◆ Task directions
Through the line with "Happy Birthday Lola v2" and starting from the first line, return the records below word for word, with pictures left out.
─── Records for the exercise ───
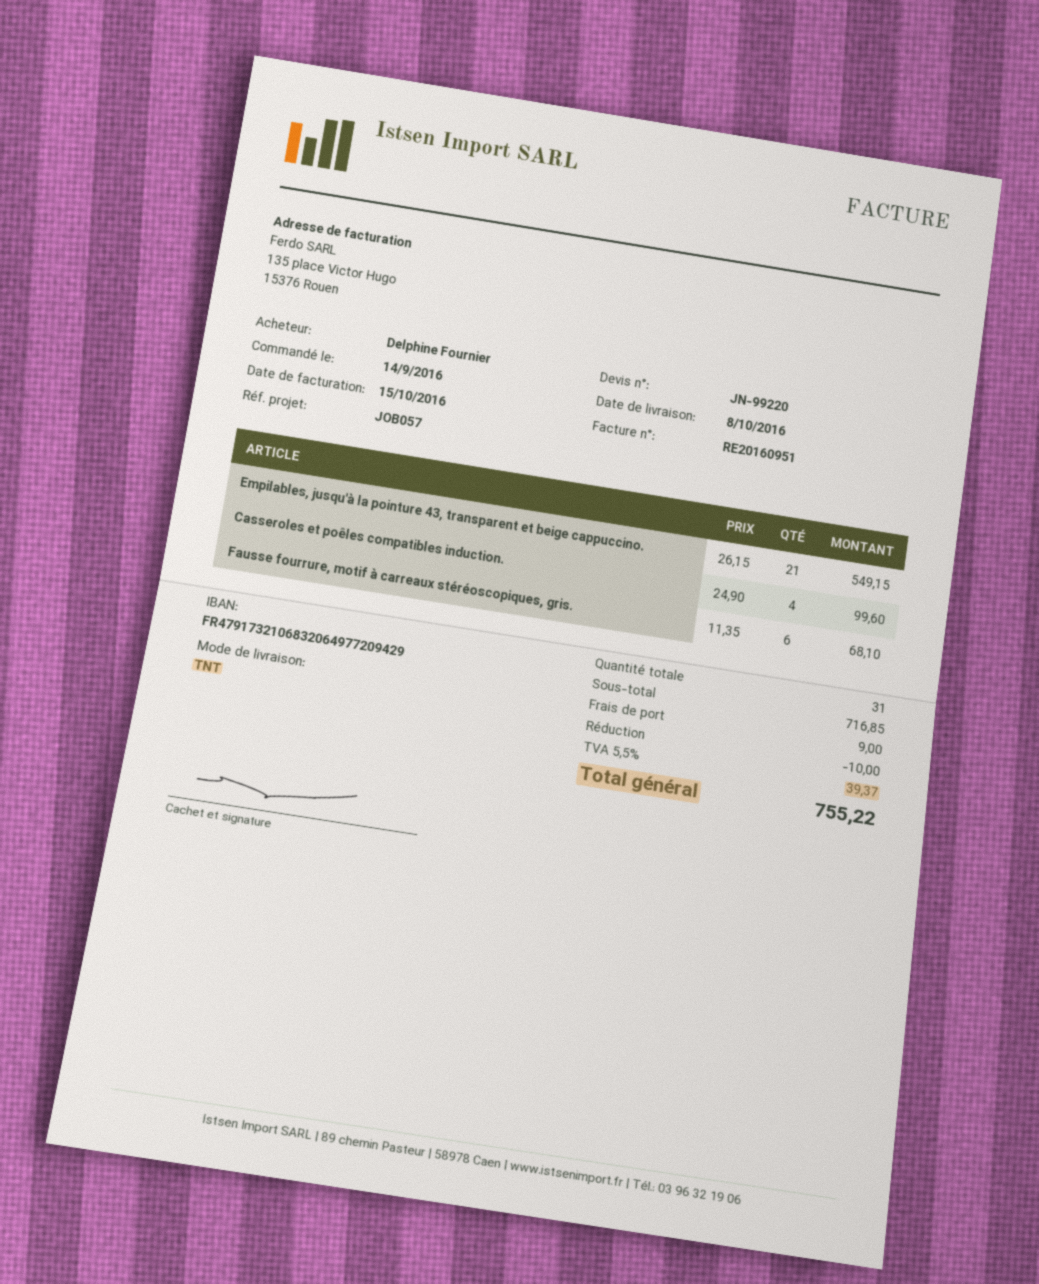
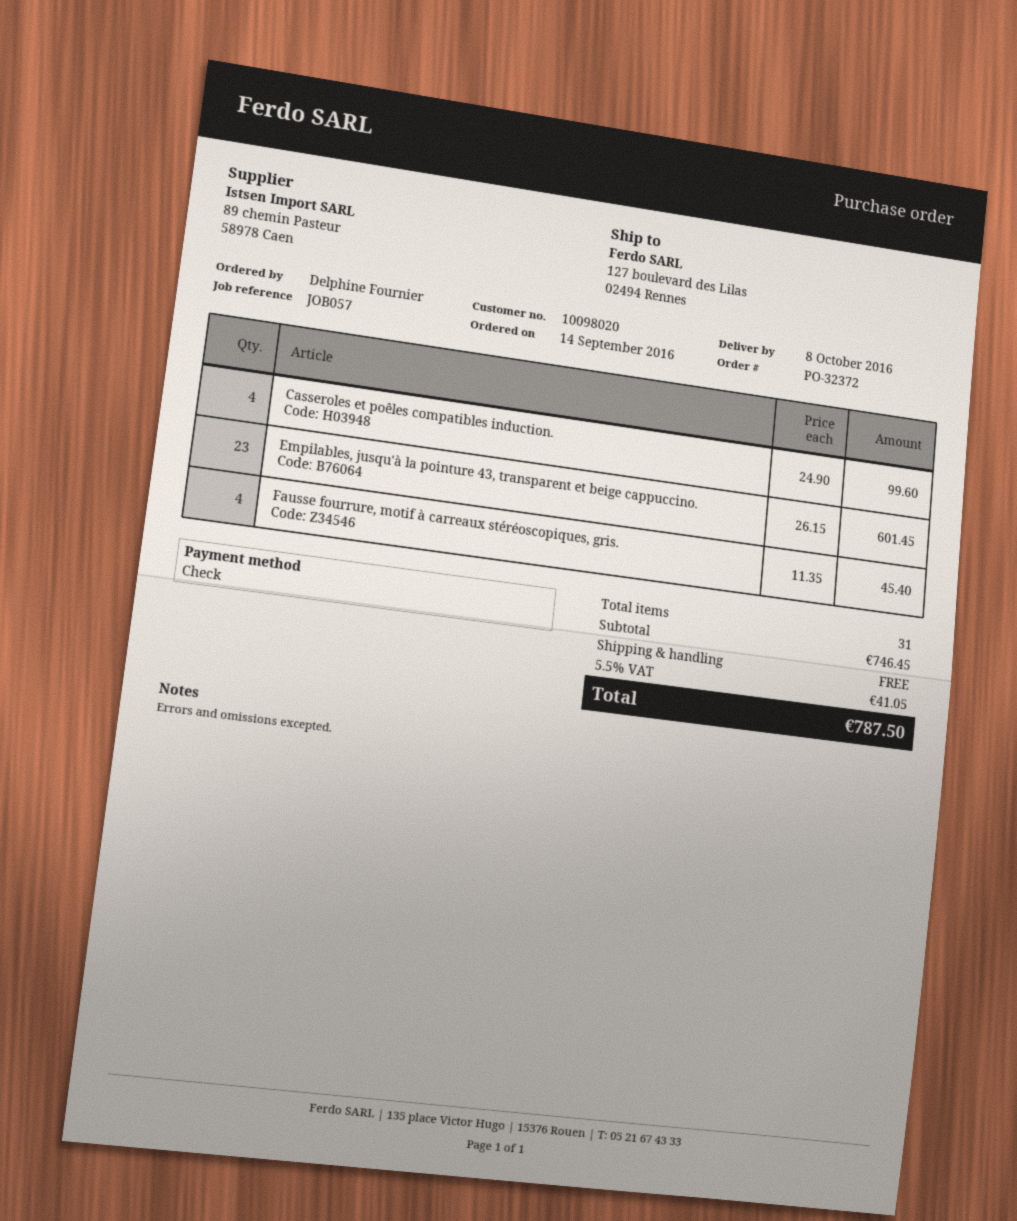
Empilables, jusqu'à la pointure 43, transparent et beige cappuccino.: 21 x 26.15 = 549.15 -> 23 x 26.15 = 601.45
Fausse fourrure, motif à carreaux stéréoscopiques, gris.: 6 x 11.35 = 68.10 -> 4 x 11.35 = 45.40
subtotal: 716.85 -> 746.45
discount: 10.00 -> none
shipping: 9.00 -> 0.00
tax: 5.5% = 39.37 -> 5.5% = 41.05
total: 755.22 -> 787.50

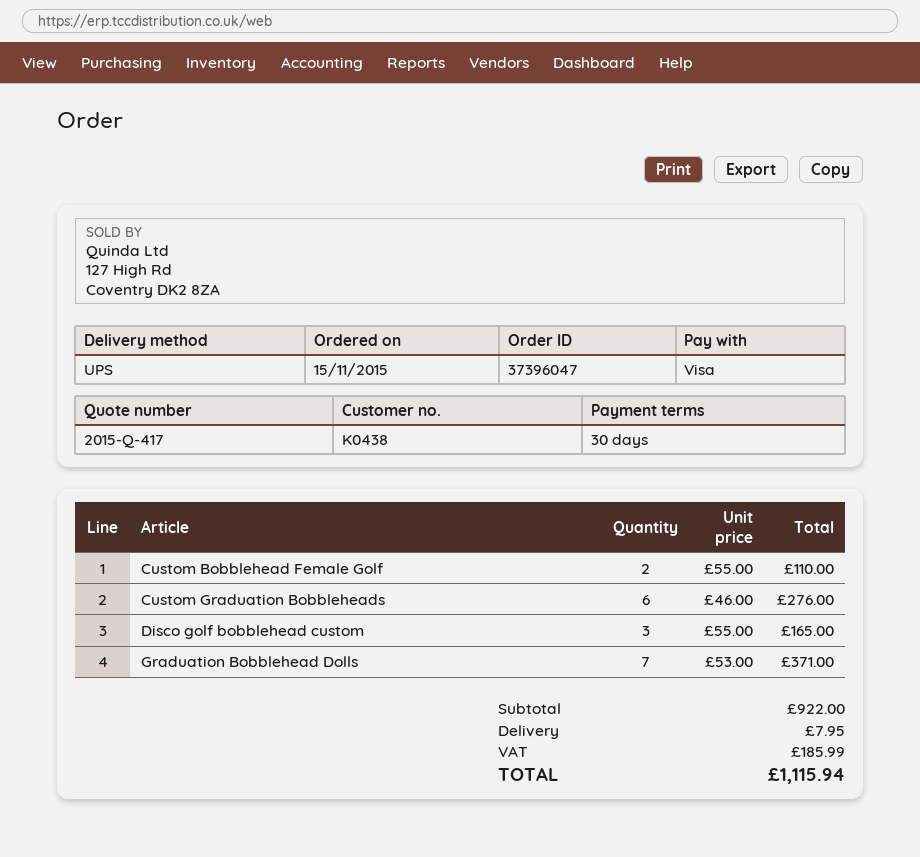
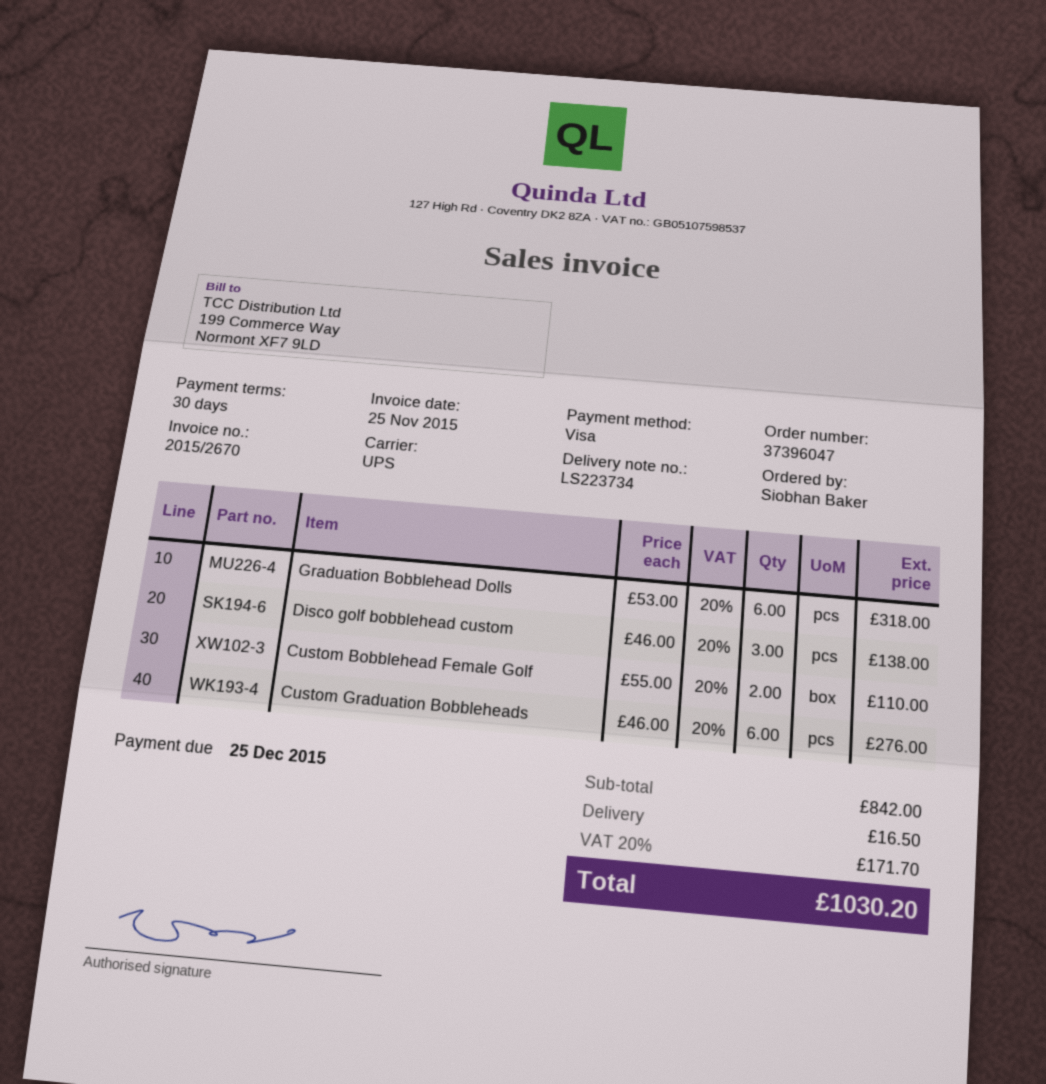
Disco golf bobblehead custom: 3 x 55.00 = 165.00 -> 3 x 46.00 = 138.00
Graduation Bobblehead Dolls: 7 x 53.00 = 371.00 -> 6 x 53.00 = 318.00
subtotal: 922.00 -> 842.00
shipping: 7.95 -> 16.50
tax: 185.99 -> 171.70
total: 1115.94 -> 1030.20

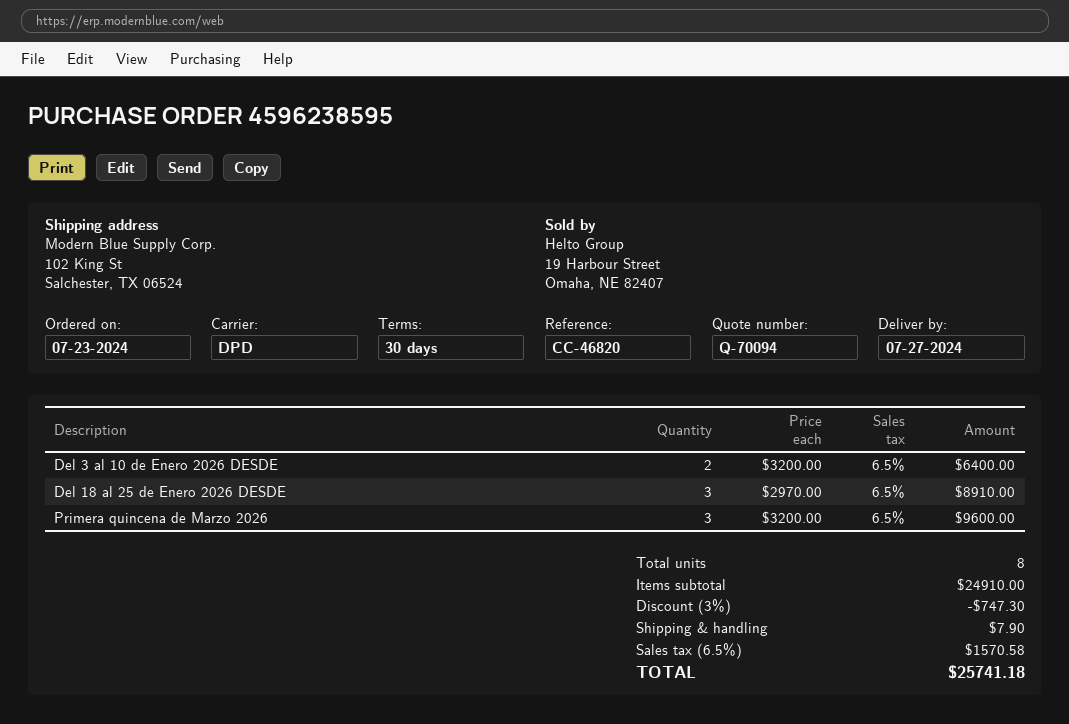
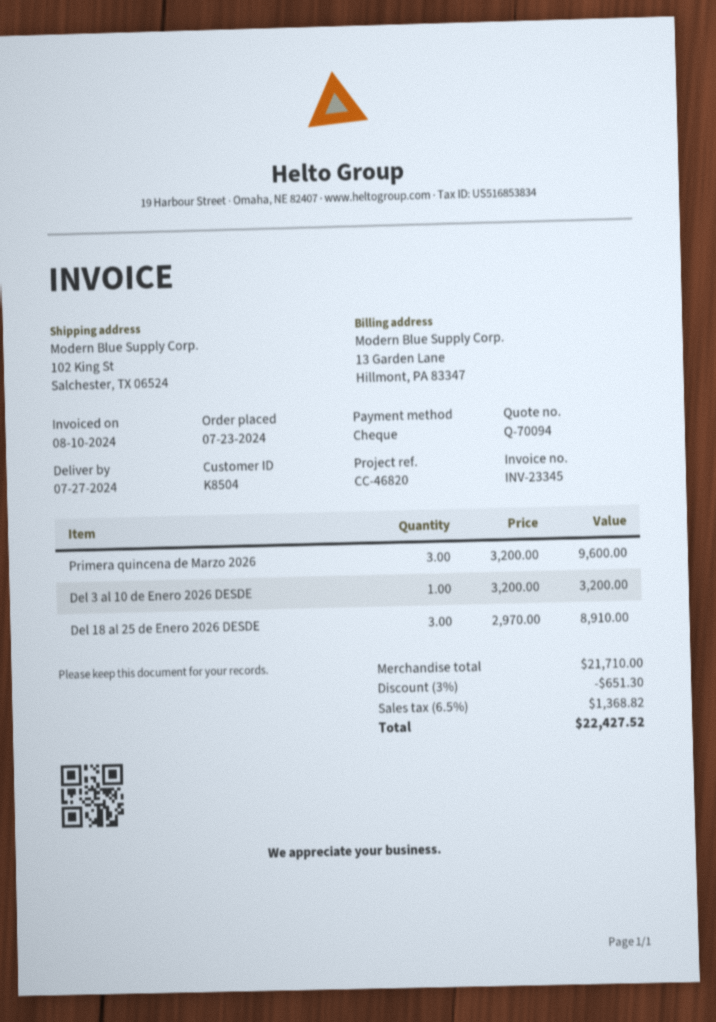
Del 3 al 10 de Enero 2026 DESDE: 2 x 3200.00 = 6400.00 -> 1 x 3200.00 = 3200.00
subtotal: 24910.00 -> 21710.00
discount: 3% = 747.30 -> 3% = 651.30
shipping: 7.90 -> none
tax: 6.5% = 1570.58 -> 6.5% = 1368.82
total: 25741.18 -> 22427.52

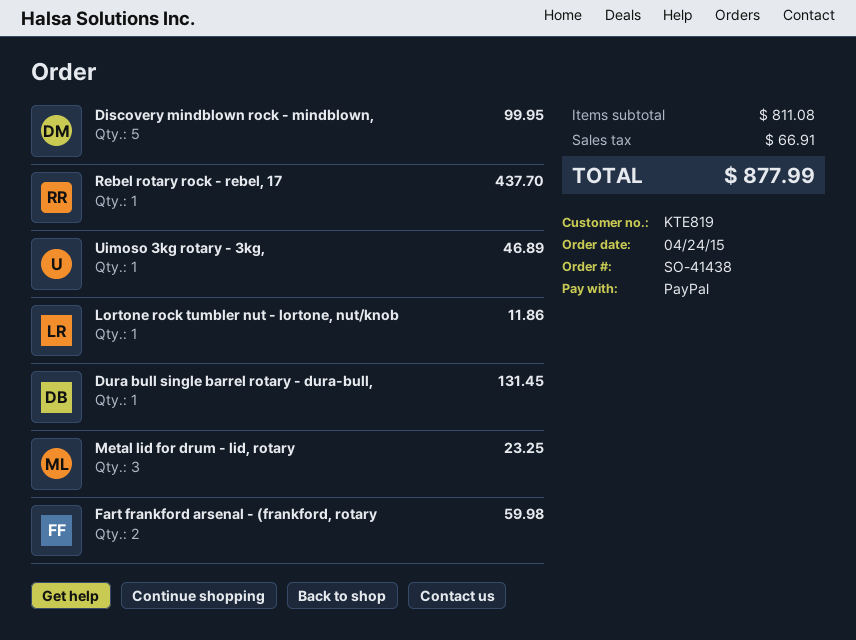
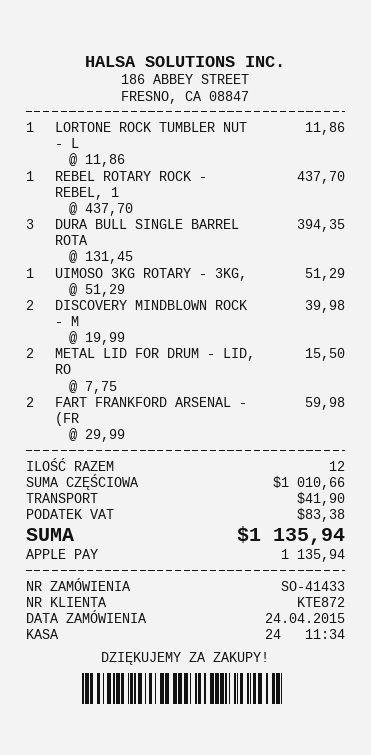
order number: SO-41438 -> SO-41433
customer number: KTE819 -> KTE872
payment method: PayPal -> Apple Pay
Discovery mindblown rock - mindblown,: 5 for 99.95 -> 2 for 39.98
Uimoso 3kg rotary - 3kg,: 1 for 46.89 -> 1 for 51.29
Dura bull single barrel rotary - dura-bull,: 1 for 131.45 -> 3 for 394.35
Metal lid for drum - lid, rotary: 3 for 23.25 -> 2 for 15.50
subtotal: 811.08 -> 1010.66
shipping: none -> 41.90
tax: 66.91 -> 83.38
total: 877.99 -> 1135.94

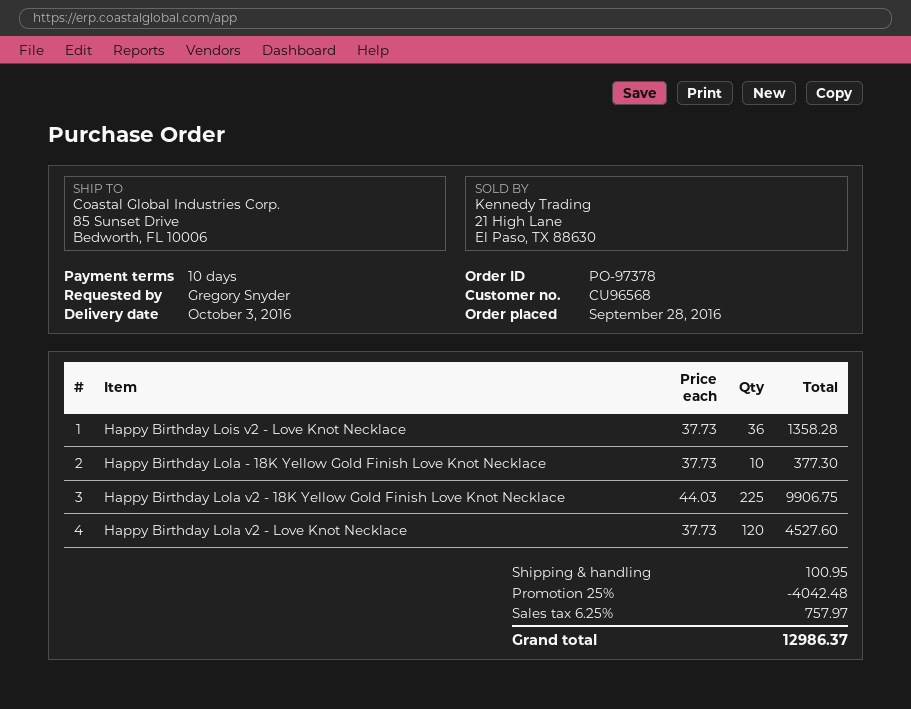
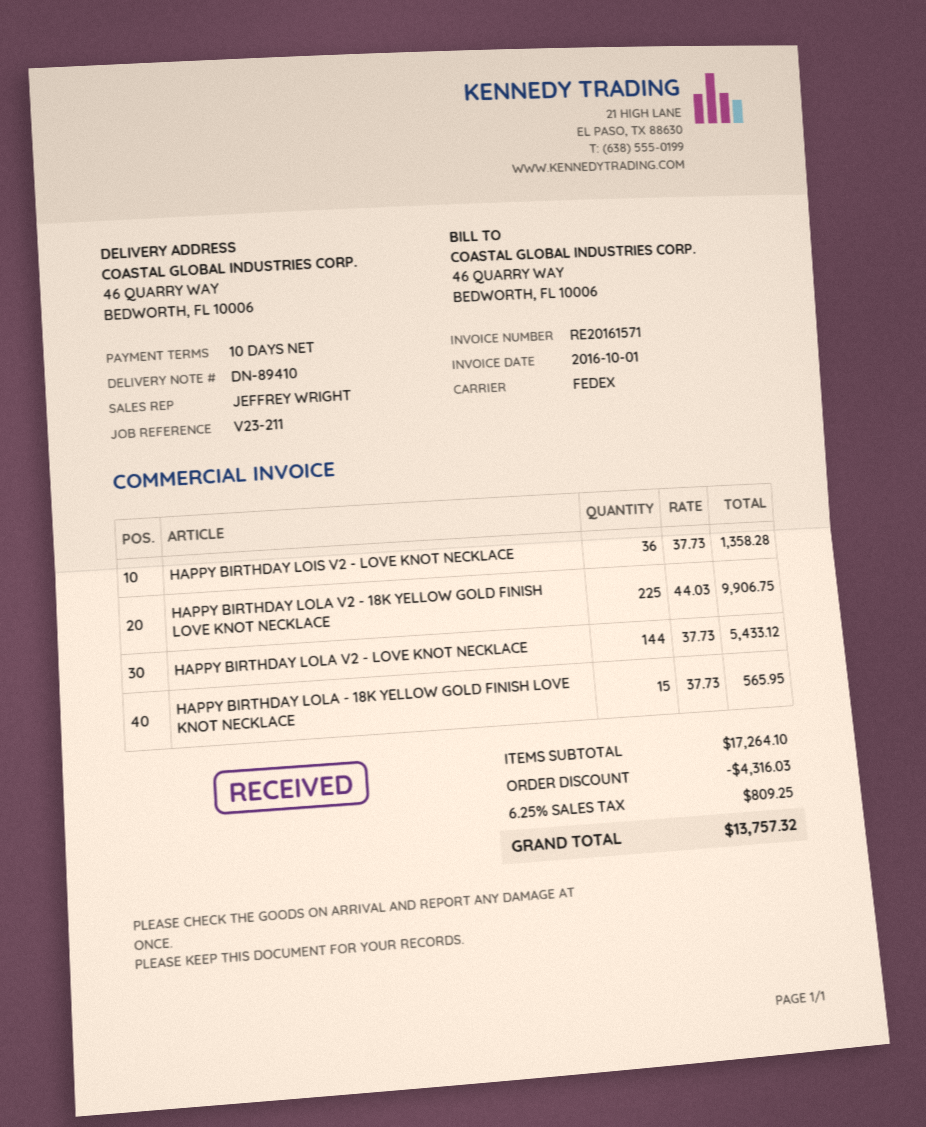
ship to: 85 Sunset Drive, Bedworth, FL 10006 -> 46 QUARRY WAY, BEDWORTH, FL 10006
Happy Birthday Lola - 18K Yellow Gold Finish Love Knot Necklace: 10 x 37.73 = 377.30 -> 15 x 37.73 = 565.95
Happy Birthday Lola v2 - Love Knot Necklace: 120 x 37.73 = 4527.60 -> 144 x 37.73 = 5433.12
discount: 4042.48 -> 4316.03
shipping: 100.95 -> none
tax: 6.25% = 757.97 -> 6.25% = 809.25
total: 12986.37 -> 13757.32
───
◆ Response
Empilables, jusqu'à la pointure 43, transparent et beige cappuccino.: 21 x 26.15 = 549.15 -> 23 x 26.15 = 601.45
Fausse fourrure, motif à carreaux stéréoscopiques, gris.: 6 x 11.35 = 68.10 -> 4 x 11.35 = 45.40
subtotal: 716.85 -> 746.45
discount: 10.00 -> none
shipping: 9.00 -> 0.00
tax: 5.5% = 39.37 -> 5.5% = 41.05
total: 755.22 -> 787.50

Disco golf bobblehead custom: 3 x 55.00 = 165.00 -> 3 x 46.00 = 138.00
Graduation Bobblehead Dolls: 7 x 53.00 = 371.00 -> 6 x 53.00 = 318.00
subtotal: 922.00 -> 842.00
shipping: 7.95 -> 16.50
tax: 185.99 -> 171.70
total: 1115.94 -> 1030.20

Del 3 al 10 de Enero 2026 DESDE: 2 x 3200.00 = 6400.00 -> 1 x 3200.00 = 3200.00
subtotal: 24910.00 -> 21710.00
discount: 3% = 747.30 -> 3% = 651.30
shipping: 7.90 -> none
tax: 6.5% = 1570.58 -> 6.5% = 1368.82
total: 25741.18 -> 22427.52

order number: SO-41438 -> SO-41433
customer number: KTE819 -> KTE872
payment method: PayPal -> Apple Pay
Discovery mindblown rock - mindblown,: 5 for 99.95 -> 2 for 39.98
Uimoso 3kg rotary - 3kg,: 1 for 46.89 -> 1 for 51.29
Dura bull single barrel rotary - dura-bull,: 1 for 131.45 -> 3 for 394.35
Metal lid for drum - lid, rotary: 3 for 23.25 -> 2 for 15.50
subtotal: 811.08 -> 1010.66
shipping: none -> 41.90
tax: 66.91 -> 83.38
total: 877.99 -> 1135.94

ship to: 85 Sunset Drive, Bedworth, FL 10006 -> 46 QUARRY WAY, BEDWORTH, FL 10006
Happy Birthday Lola - 18K Yellow Gold Finish Love Knot Necklace: 10 x 37.73 = 377.30 -> 15 x 37.73 = 565.95
Happy Birthday Lola v2 - Love Knot Necklace: 120 x 37.73 = 4527.60 -> 144 x 37.73 = 5433.12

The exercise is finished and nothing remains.